§ **WHAT THIS TASK INVOLVES**:
Make an exact copy of the data below, leaving out every picture.

§ **INPUT DATA**:

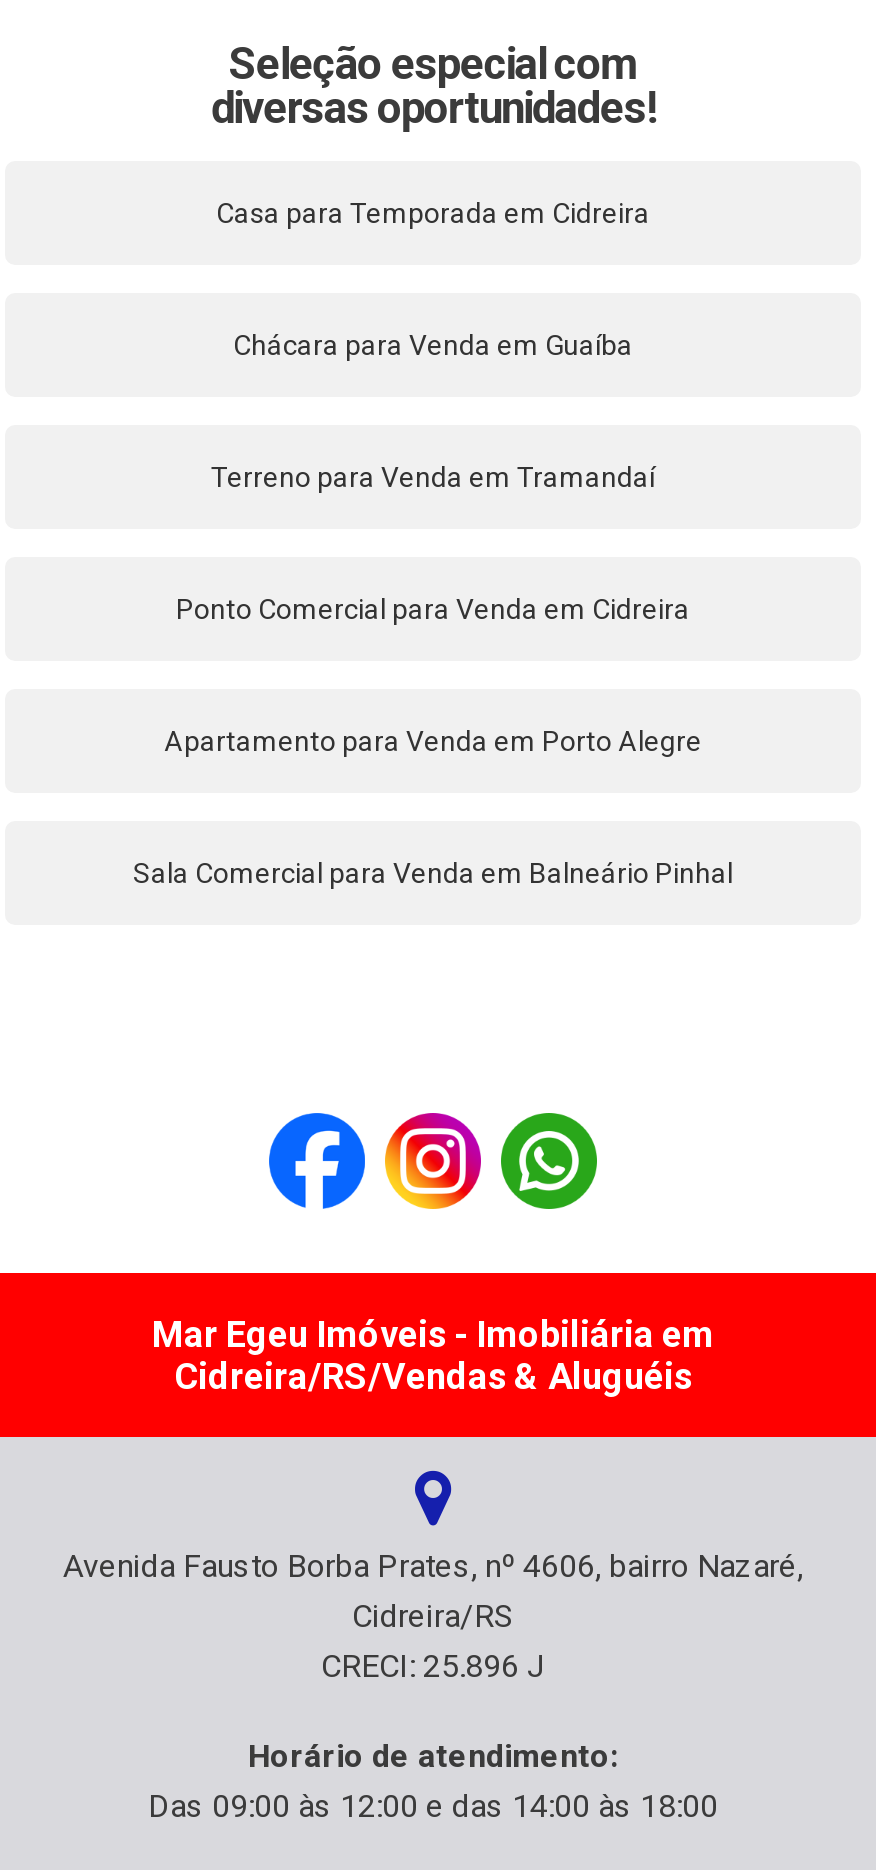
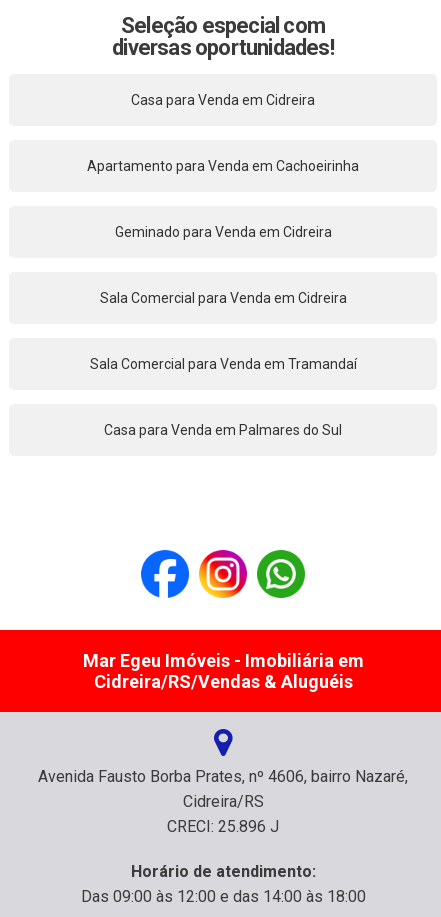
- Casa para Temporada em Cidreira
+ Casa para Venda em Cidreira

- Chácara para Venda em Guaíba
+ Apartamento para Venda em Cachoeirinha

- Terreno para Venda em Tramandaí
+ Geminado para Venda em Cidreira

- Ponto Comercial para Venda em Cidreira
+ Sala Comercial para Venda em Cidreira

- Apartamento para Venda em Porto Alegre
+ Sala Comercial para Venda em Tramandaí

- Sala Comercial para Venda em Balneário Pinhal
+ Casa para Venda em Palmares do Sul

§ **RESPONSE TO THE TASK**:
- Casa para Temporada em Cidreira
+ Casa para Venda em Cidreira

- Chácara para Venda em Guaíba
+ Apartamento para Venda em Cachoeirinha

- Terreno para Venda em Tramandaí
+ Geminado para Venda em Cidreira

- Ponto Comercial para Venda em Cidreira
+ Sala Comercial para Venda em Cidreira

- Apartamento para Venda em Porto Alegre
+ Sala Comercial para Venda em Tramandaí

- Sala Comercial para Venda em Balneário Pinhal
+ Casa para Venda em Palmares do Sul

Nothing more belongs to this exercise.